2.1. Neovascularization and Expression of Myofibroblast Markers in Epiretinal Fibrovascular Membranes from Patients with PDR

No staining was detected in the negative control slides (Figure 1A). Neovessels that were positive for the vascular endothelial cell marker CD31 were detected in all 12 membranes (Figure 1B). Strong cytoplasmic immunoreactivity for α-SMA was noted in spindle-shaped myofibroblasts (Figure 1C). Membranous immunoreactivity for FAP-α was noted in spindle-shaped myofibroblast-like cells (Figure 1D). Immunoreactivity for FSP-1 was noted in vascular endothelial cells lining new blood vessels (Figure 1E) and stromal spindle-shaped cells (Figure 1F). Tissue pigmentation was absent in PDR epiretinal membranes (Figure 1).

2.2. Expression of Myofibroblast Markers in Epiretinal Fibrocellular Membranes from Patients with PVR

All twelve PVR membranes were characterized by the presence of heavy pigmentation (Figure 2). No staining was observed in the negative control slide (Figure 2A). Immunoreactivities for α-SMA (Figure 2B), FAP-α (Figure 2C) and FSP-1 (Figure 2D) were detected in spindle-shaped myofibroblast-like cells in all membranes.

2.3. CD68⁺ Monocytes/Macrophages Are Predominantly CD206⁺ M2 Phenotype in Epiretinal Membranes

Immunohistochemical analysis revealed the presence of CD68⁺ monocytes/macrophages in PDR epiretinal membranes (Figure 3A). Similarly, monocytes/macrophages expressing CD68 were detected in PVR epiretinal membranes (Figure 3B). Pigment was detected within some of the CD68⁺ cells in PVR epiretinal membranes (Figure 3B).

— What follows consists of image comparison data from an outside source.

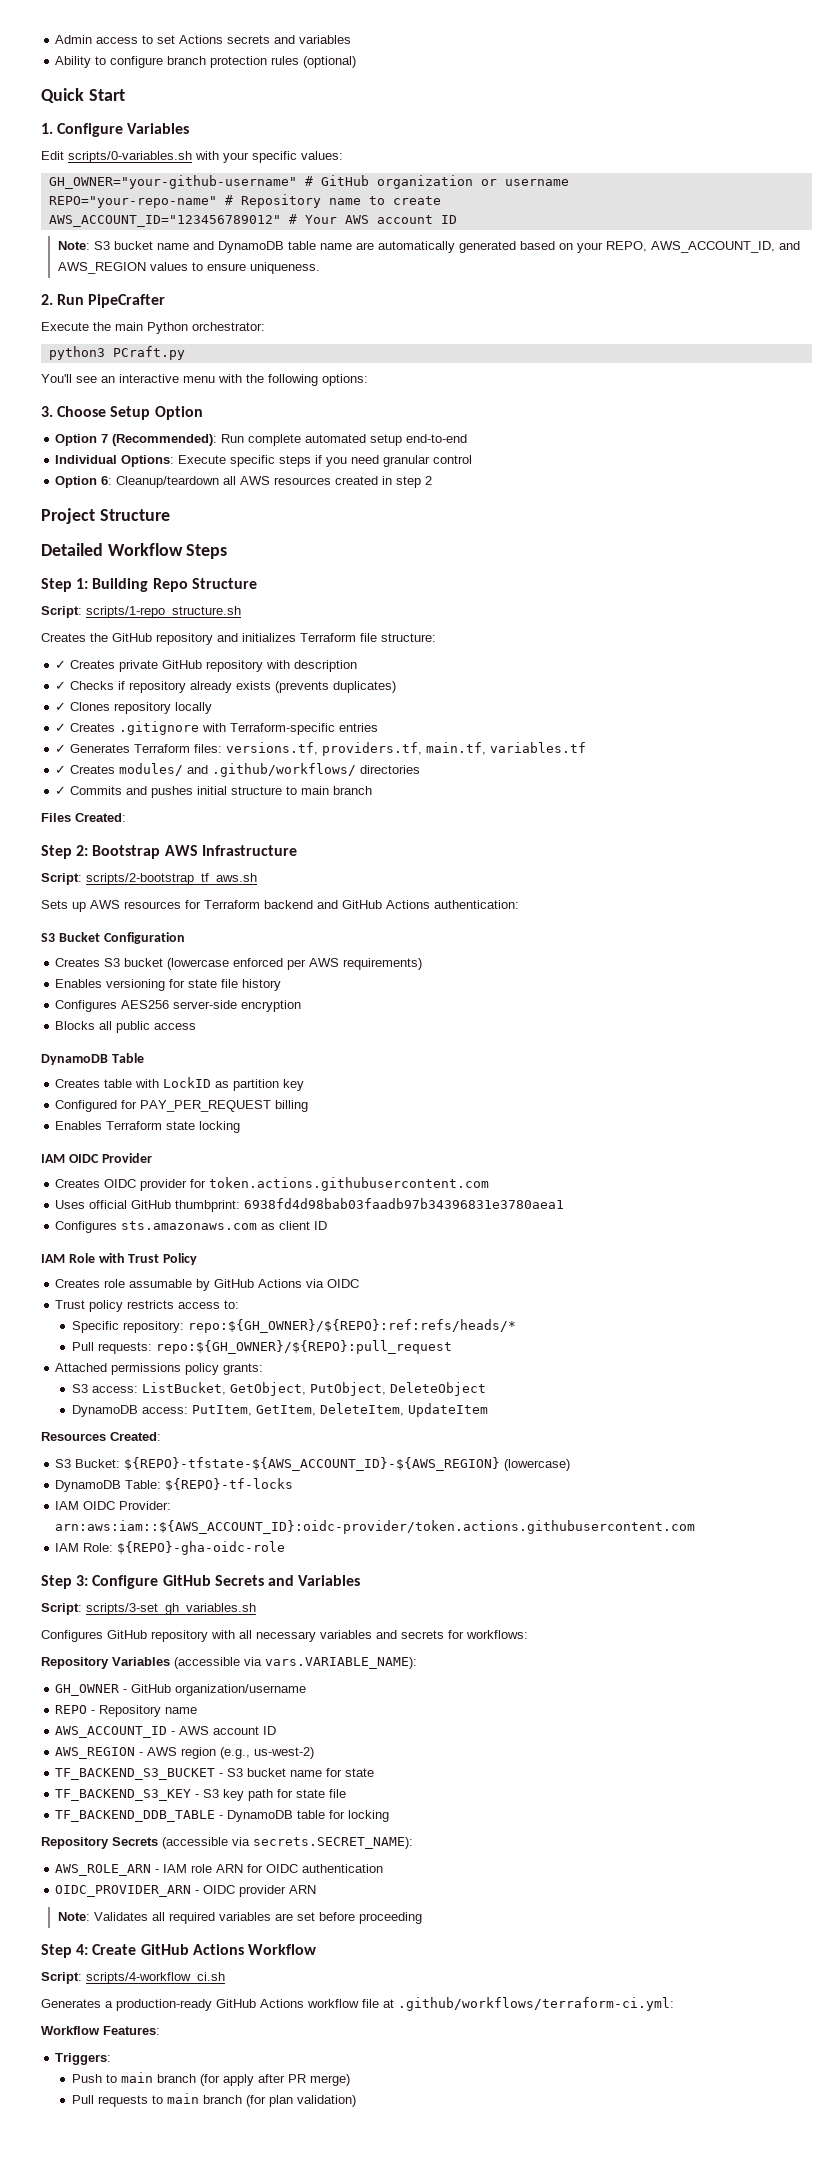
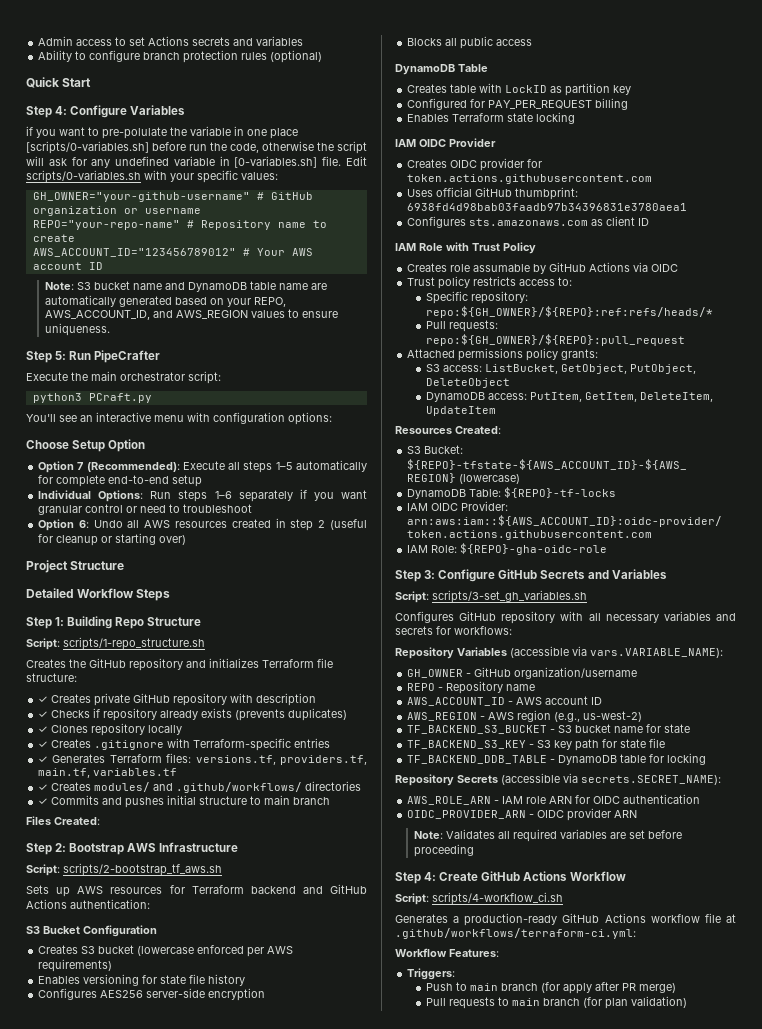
- 1. Configure Variables
+ Step 4: Configure Variables
+ if you want to pre-polulate the variable in one place [scripts/0-variables.sh] before run the code, otherwise the script will ask for any undefined variable in [0-variables.sh] file.
- 2. Run PipeCrafter
+ Step 5: Run PipeCrafter
- Execute the main Python orchestrator:
+ Execute the main orchestrator script:
- You'll see an interactive menu with the following options:
+ You'll see an interactive menu with configuration options:
- 3. Choose Setup Option
+ Choose Setup Option
- Option 7 (Recommended): Run complete automated setup end-to-end
+ Option 7 (Recommended): Execute all steps 1–5 automatically for complete end-to-end setup
- Individual Options: Execute specific steps if you need granular control
+ Individual Options: Run steps 1–6 separately if you want granular control or need to troubleshoot
- Option 6: Cleanup/teardown all AWS resources created in step 2
+ Option 6: Undo all AWS resources created in step 2 (useful for cleanup or starting over)

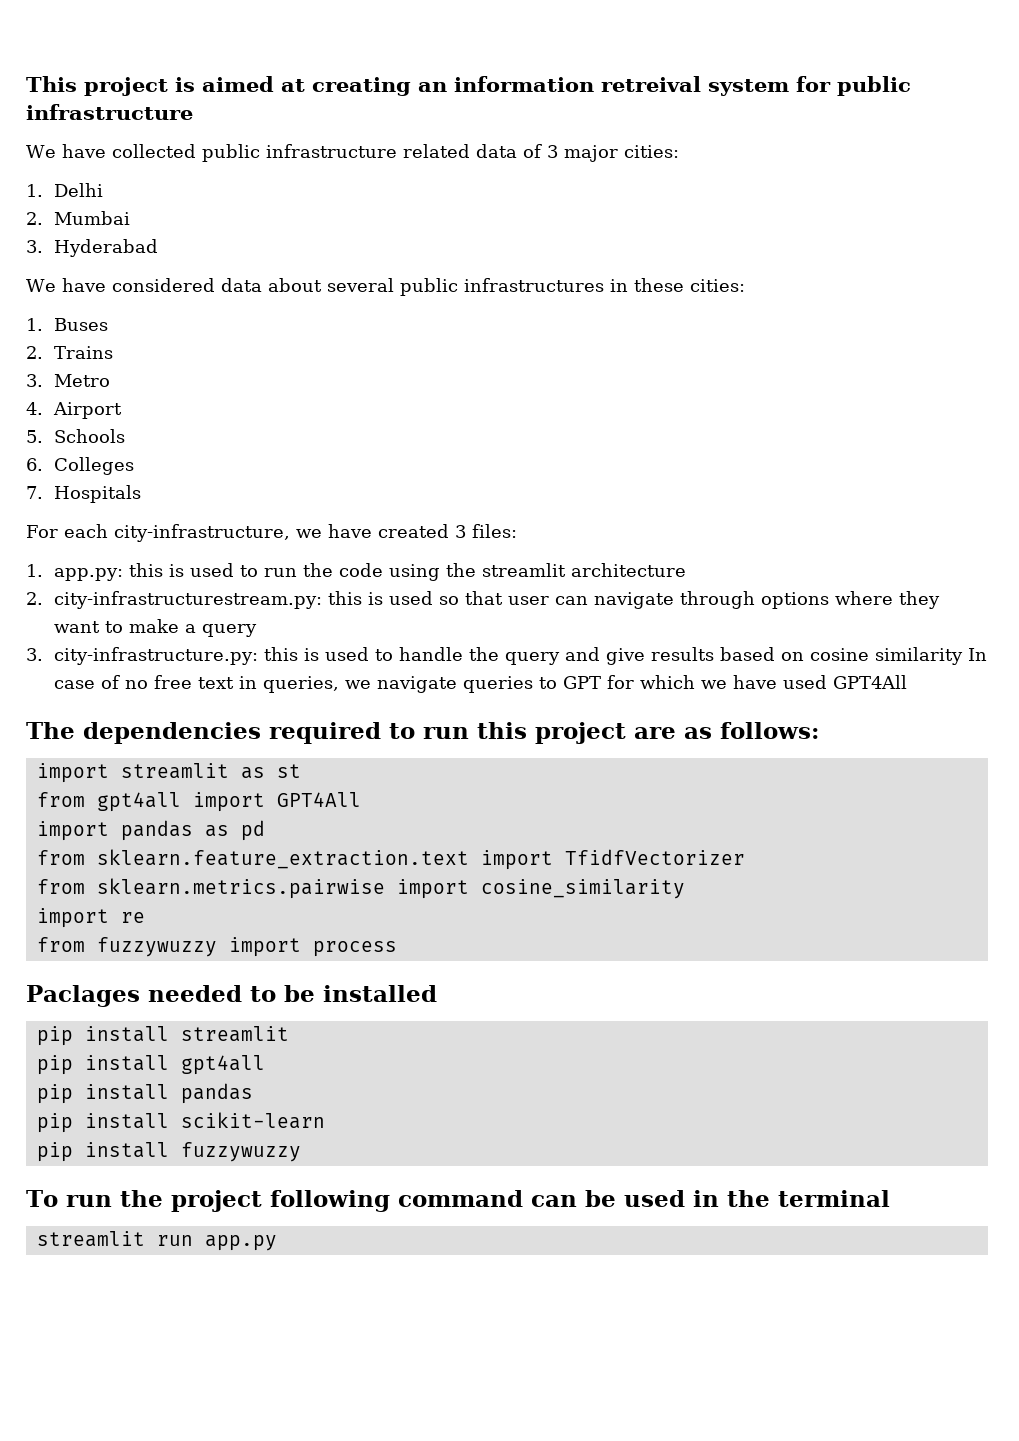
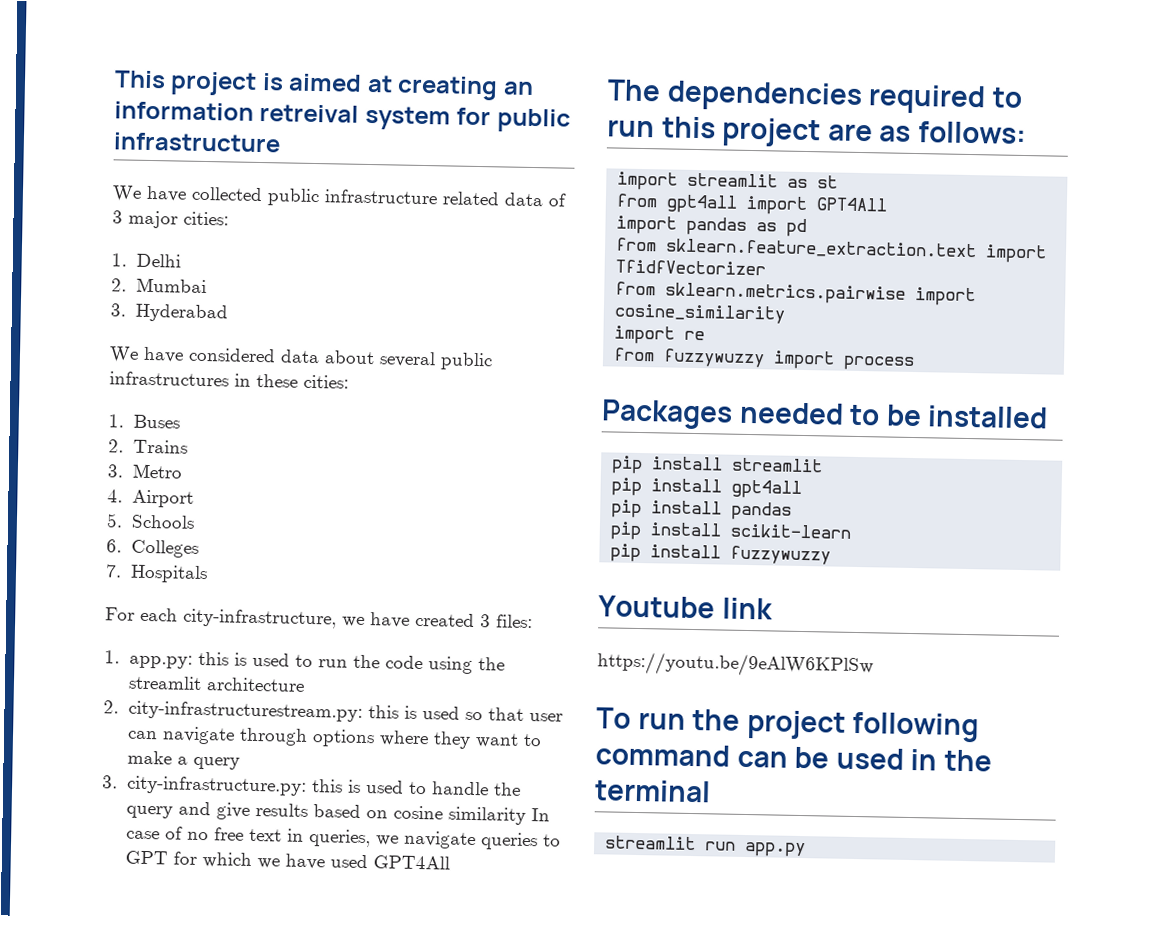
- Paclages needed to be installed
+ Packages needed to be installed
+ Youtube link
+ https://youtu.be/9eAlW6KPlSw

To confirm that M2 is the predominant phenotype of monocytes/macrophages in epiretinal membranes, we performed double-labeling experiments. Double immunohistochemistry analysis demonstrated that the majority of CD68⁺ monocytes/macrophages co-expressed CD206 in epiretinal membranes from patients with PDR (Figure 4A) and PVR (Figure 4B).

2.4. CD206⁺ Cells in Epiretinal Membranes from Patients with PDR and PVR

PDR epiretinal membranes contained CD206 immunoreactivity in vascular endothelial cells lining pathologic new blood vessels (Figure 5A). CD206 was also detected in stromal monocyte/macrophages (Figure 4A and Figure 5B) and spindle-shaped stromal cells (Figure 5C). In serial sections, the distribution and morphology of spindle-shaped cells expressing CD206 were similar to those of myofibroblasts expressing α-SMA (Figure 1C). CD206 expression by retinal endothelial cells was confirmed on in vitro primary HRMEC culture with the use of flow cytometry, wherein 29 ± 5.2% of cells were positive for CD206 expression (Figure 5D).

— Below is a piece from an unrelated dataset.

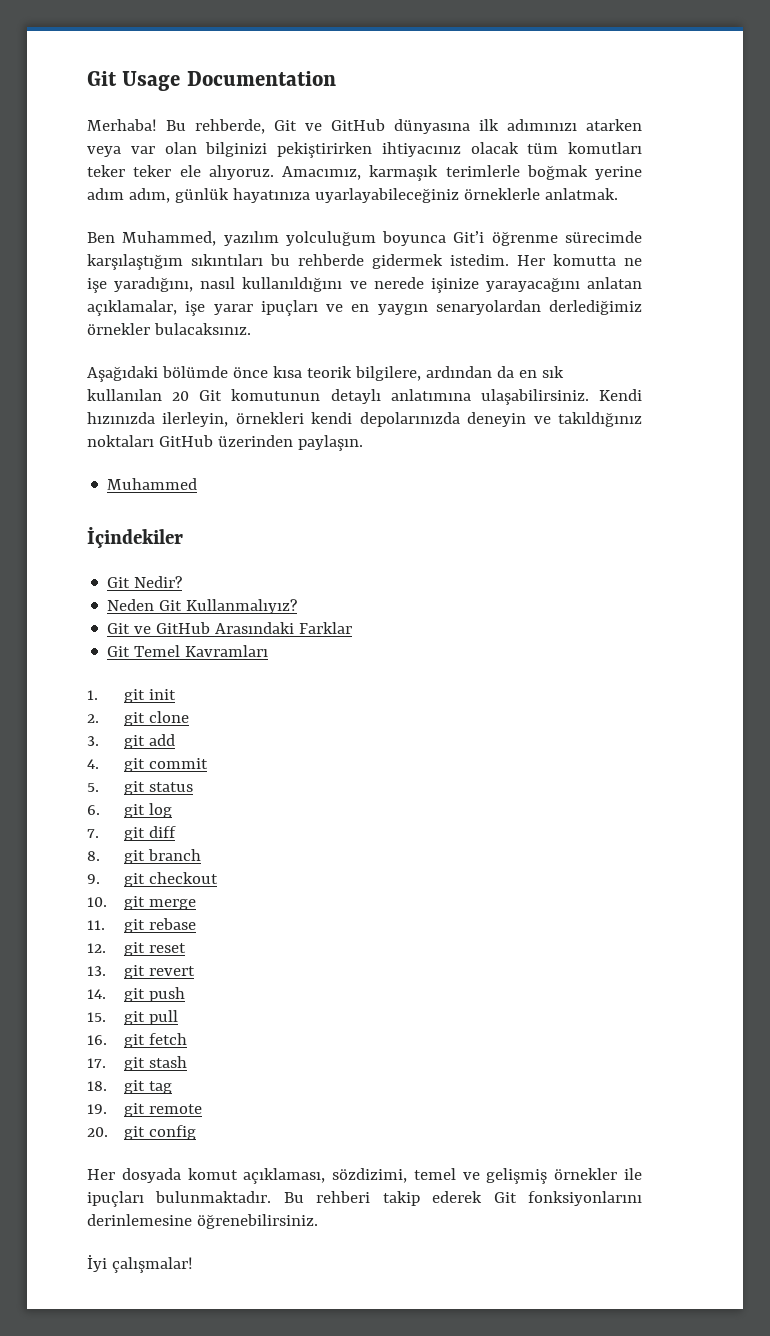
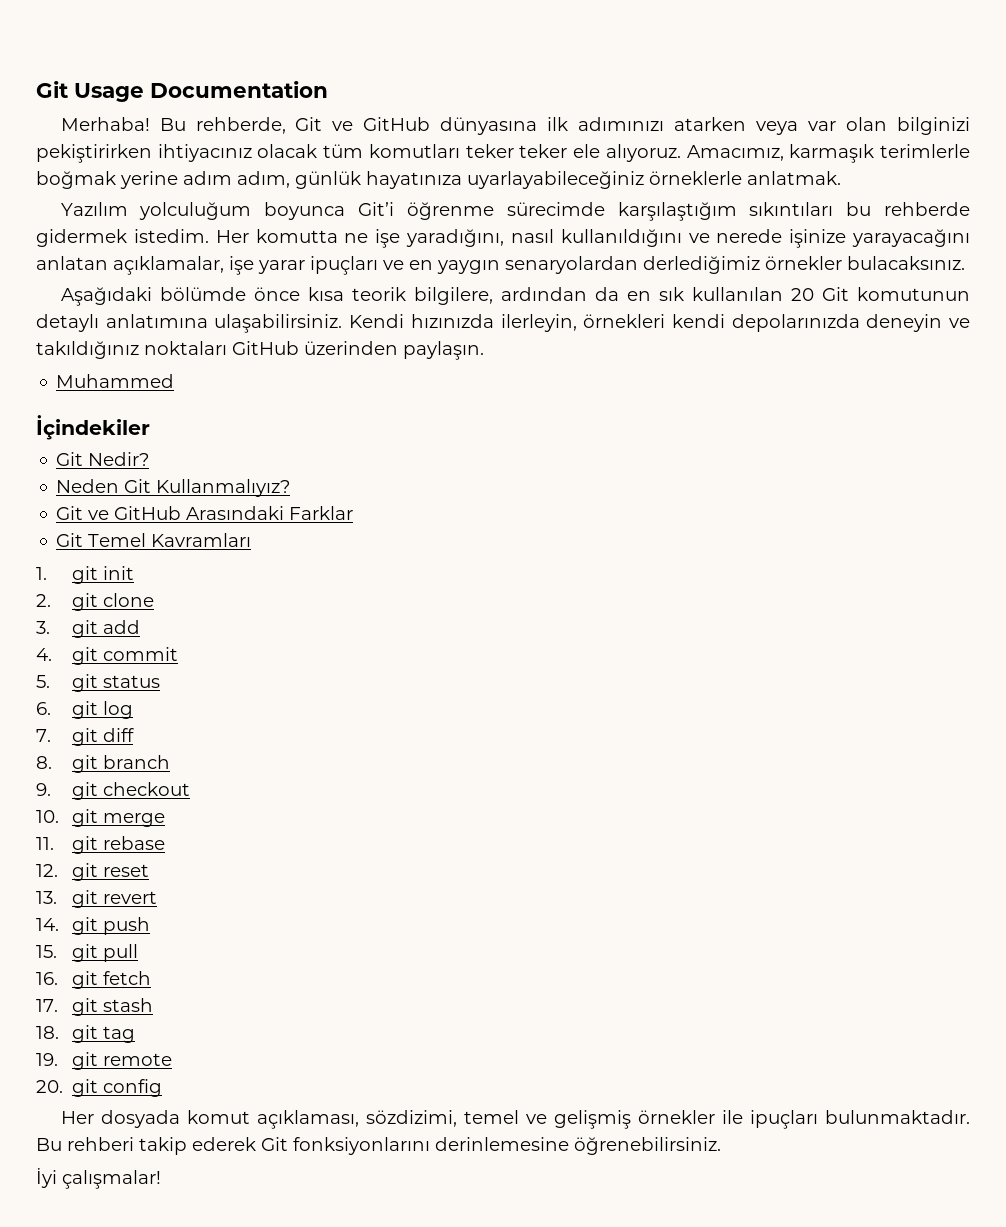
- Ben Muhammed, yazılım yolculuğum boyunca Git’i öğrenme sürecimde karşılaştığım sıkıntıları bu rehberde gidermek istedim.
+ Yazılım yolculuğum boyunca Git’i öğrenme sürecimde karşılaştığım sıkıntıları bu rehberde gidermek istedim.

In PVR epiretinal membranes, immunoreactivity for CD206 was detected in monocytes/macrophages (Figure 4B and Figure 5E) and in spindle-shaped myofibroblast-like cells (Figure 5F). Some of the CD206⁺ monocytes/macrophages in PVR epiretinal membranes contained pigment (Figure 5E). Immunoreactivities for M1-related CD86 and iNOS were not detected in epiretinal membranes from patients with PDR and PVR.

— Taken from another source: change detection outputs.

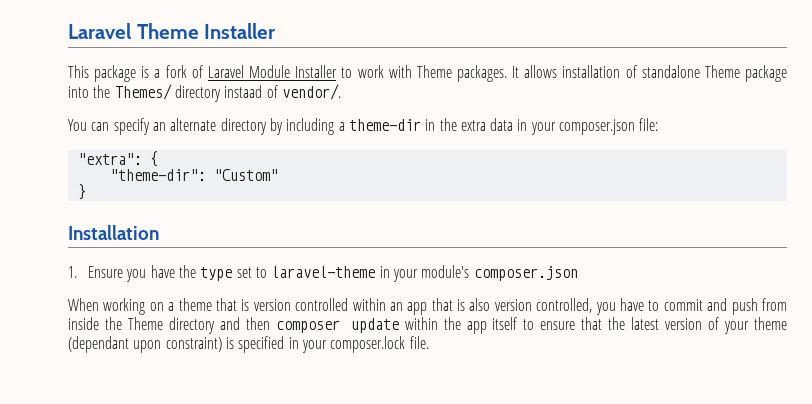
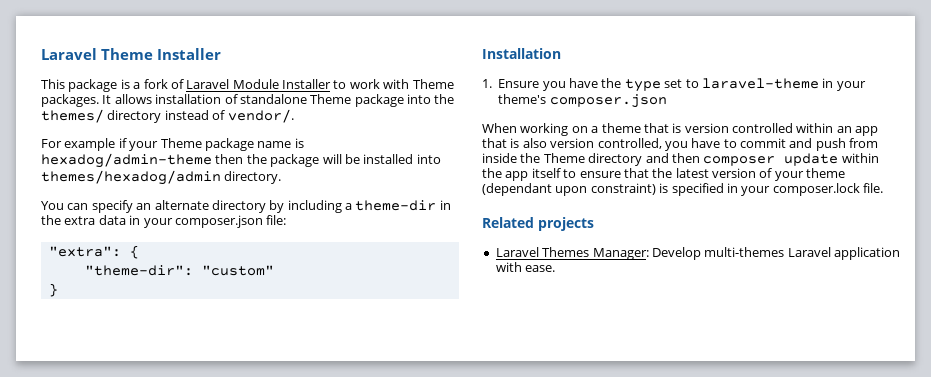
- It allows installation of standalone Theme package into the Themes/ directory instaad of vendor/.
+ It allows installation of standalone Theme package into the themes/ directory instead of vendor/.
+ For example if your Theme package name is hexadog/admin-theme then the package will be installed into themes/hexadog/admin directory.
- "theme-dir": "Custom"
+ "theme-dir": "custom"
- 1. Ensure you have the type set to laravel-theme in your module's composer.json
+ 1. Ensure you have the type set to laravel-theme in your theme's composer.json
+ Related projects
+ Laravel Themes Manager: Develop multi-themes Laravel application with ease.

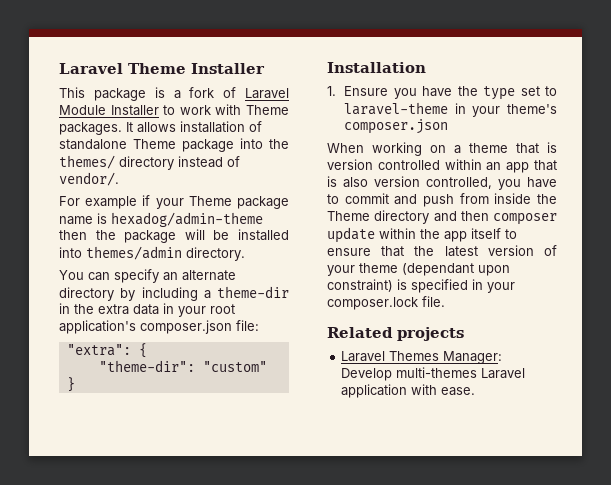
- For example if your Theme package name is hexadog/admin-theme then the package will be installed into themes/hexadog/admin directory.
+ For example if your Theme package name is hexadog/admin-theme then the package will be installed into themes/admin directory.
- You can specify an alternate directory by including a theme-dir in the extra data in your composer.json file:
+ You can specify an alternate directory by including a theme-dir in the extra data in your root application's composer.json file:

2.5. Characterization of the Cells Containing Pigment in Epiretinal Fibrocellular Membranes from Patients with PVR

To characterize the heavily pigmented cells in PVR epiretinal membranes, we performed immunohistochemical stainings with the RPE marker pan-cytokeratin and with the macrophage markers CD68 and CD206 in serial sections. The heavily pigmented cells were negative for pan-cytokeratin (Figure 6A) but were positive for CD68 (Figure 6B) and CD206 (Figure 6C). These findings suggest that these cells are monocytes/macrophages engulfing pigments. In addition, we observed the presence of pan-cytokeratin expressing RPE cells in PVR epiretinal membranes (Figure 6A).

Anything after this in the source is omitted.